Cristicchi, sul palco nei panni dell’archivista romano Persichetti inviato a fare un inventario di quei brandelli di una quotidianità interrotta dalla Storia, si è assunto un compito delicato insieme al giornalista Jan Bernas e al regista Antonio Calenda: narrare una parte del nostro recente passato non abbastanza conosciuta, ma che ancora tocca nervi scoperti e viene spesso strumentalizzata a destra e minimizzata a sinistra. Lo spettacolo, le cui musiche hanno vinto il premio “Le Maschere del Teatro Italiano 2014”, ha superato le 100 repliche e annovera ormai quasi 70000 spettatori: “un piccolo grande successo” afferma orgoglioso Cristicchi. Venerdì 6 febbraio “Magazzino 18” farà tappa al Centro Pandurera di Cento e così abbiamo pensato di fare qualche domanda al cantautore romano per saperne un po’ di più.

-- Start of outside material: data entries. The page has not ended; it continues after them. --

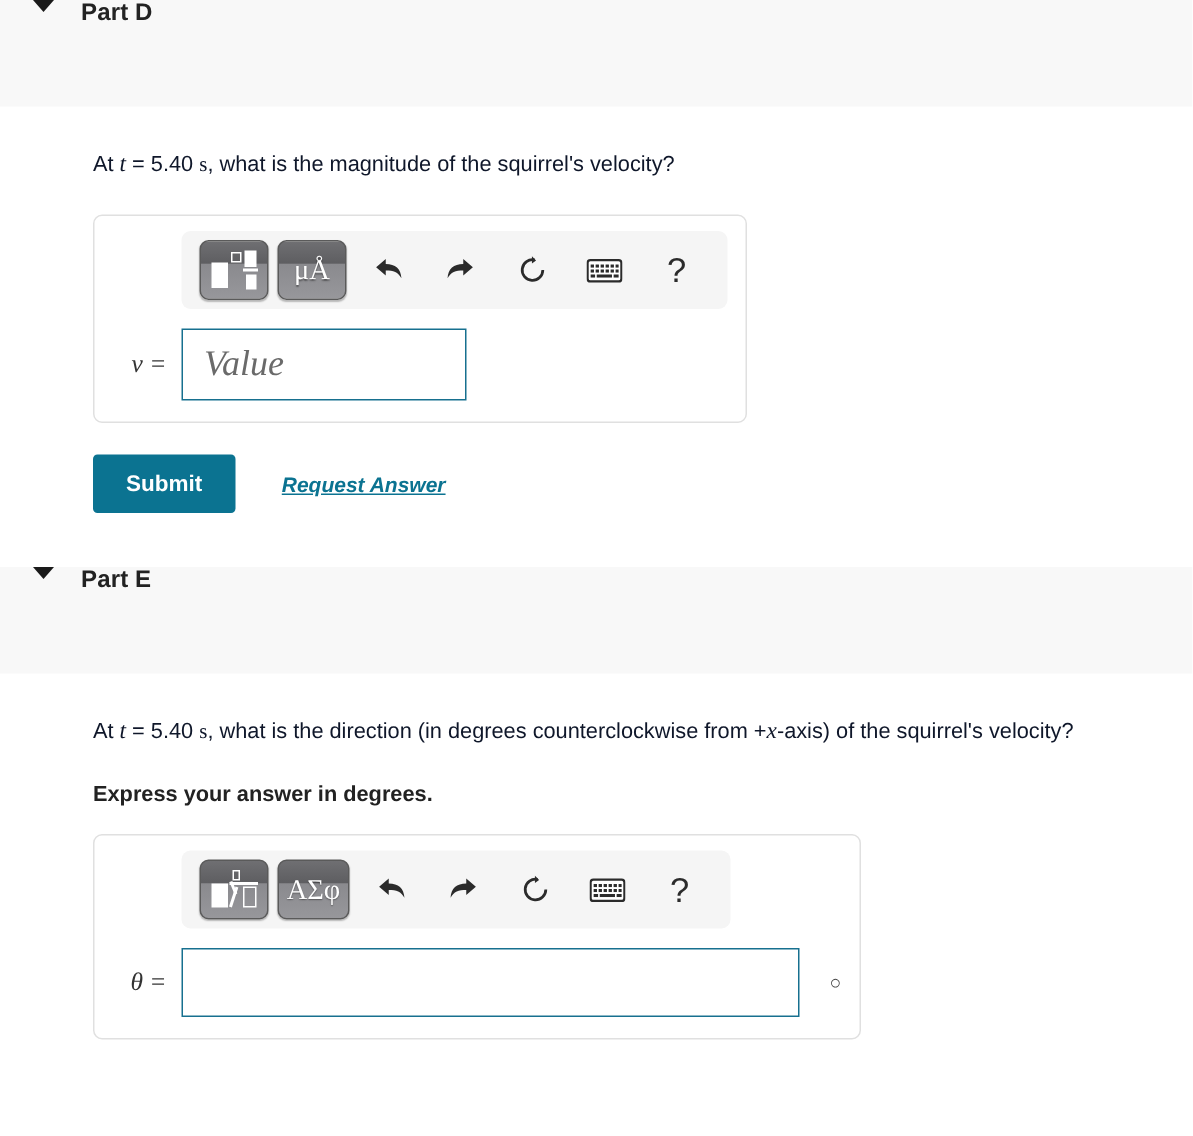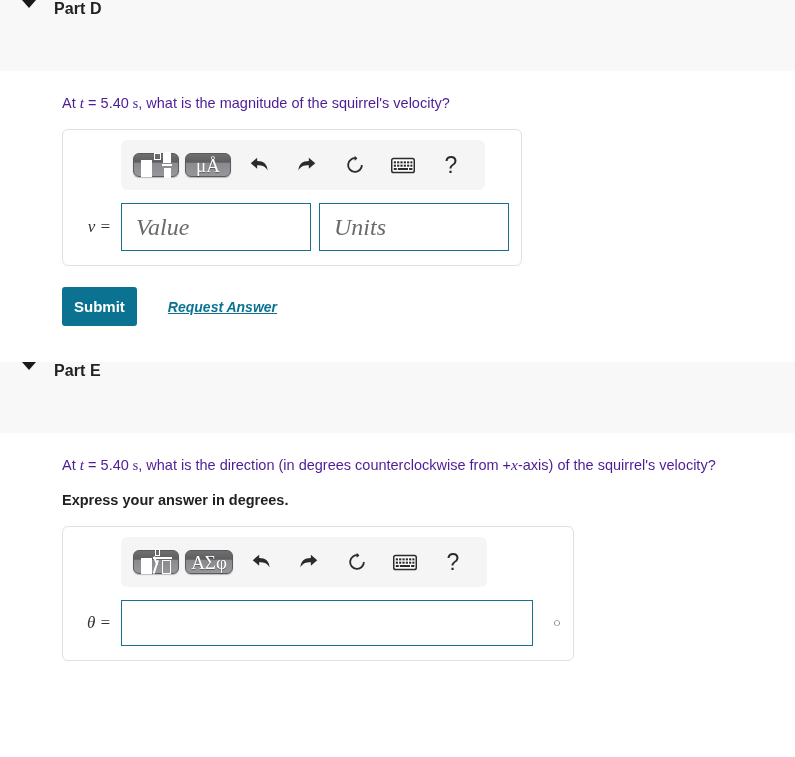"At t = 5.40 s," .question { color: #4c1d95 -> #0f172a; line-height: 15px -> 29px }
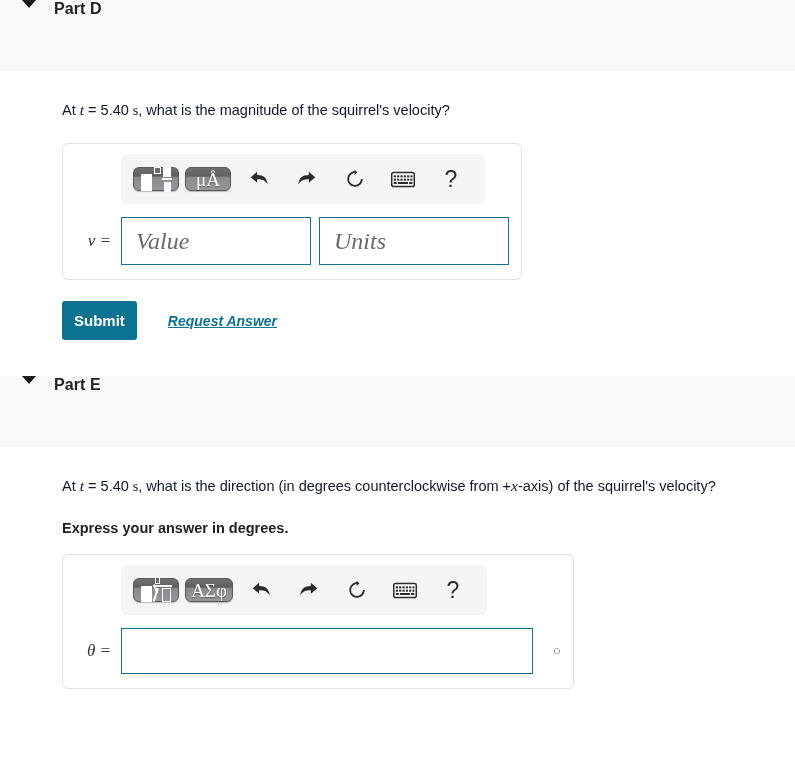"μÅ" .tb-btn { height: 24px -> 40px }
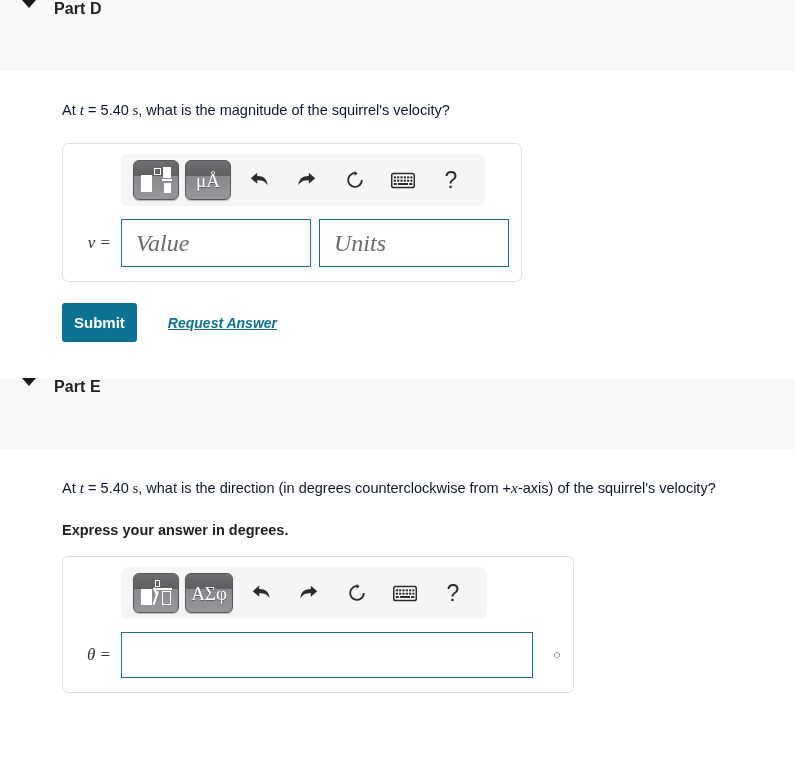"Units" input.ans-input { html: <input> -> none }
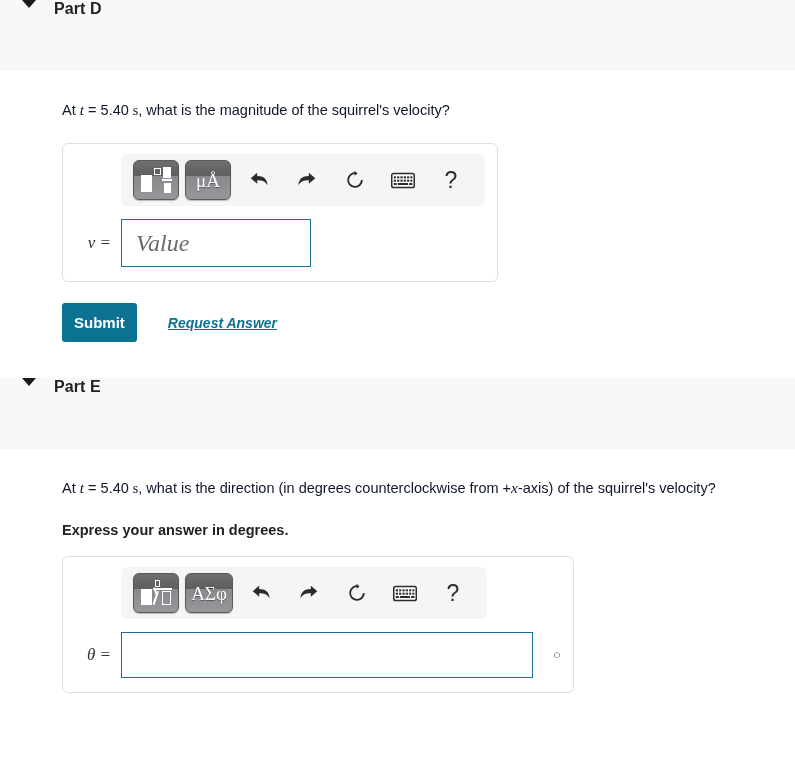"Submit" .submit-btn { padding: 11px 12px -> 11px 22px }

Perché hai scelto di affrontare le vicende del confine orientale tra la fine del secondo conflitto mondiale e i primi anni ’50 e il tema dell’esodo giuliano-dalmata, eventi della nostra storia recente da un lato poco conosciuti, dall’altro molto complessi e controversi da trattare?
Mi sono imbattuto in queste vicende mentre stavo lavorando a una ricerca sulla memoria della Seconda guerra mondiale, girando l’Italia per intervistare gli anziani che hanno vissuto quel periodo. A Trieste qualcuno mi ha indicato l’esistenza di questo Magazzino 18 nel Porto Vecchio della città. Ho voluto andare a visitarlo e di fronte a questo luogo che si potrebbe chiamare museo, anche se non lo è ufficialmente, è nata la voglia di raccontare.
Diciamo che non mi sono posto nessuno dei due problemi, ero molto incuriosito da questa storia e ho voluto approfondirla; andando a fondo ho scoperto che meritava di essere raccontata perché l’esodo è stata una vera e propria epopea. È come avere per le mani una matrioska perché dentro a ogni storia ne trovi sempre un’altra e sembra che non finiscano più. Ho deciso di raccontarle prima di tutto perché come cittadino italiano mi sentivo in dovere di conoscerla e farla conoscere e poi come artista ho voluto mettere a disposizione i mezzi e il linguaggio del teatro per proporre una riflessione collettiva su questa pagina di storia poco frequentata. Questo spettacolo, che era nato come un monologo, durante la lavorazione ha preso la forma di un musical civile, come l’abbiamo battezzato: unione del teatro civile, così come lo conosciamo grazie a maestri come Marco Paolini, con il linguaggio e gli strumenti del musical, che mi appartengono di più provenendo dal mondo della canzone d’autore.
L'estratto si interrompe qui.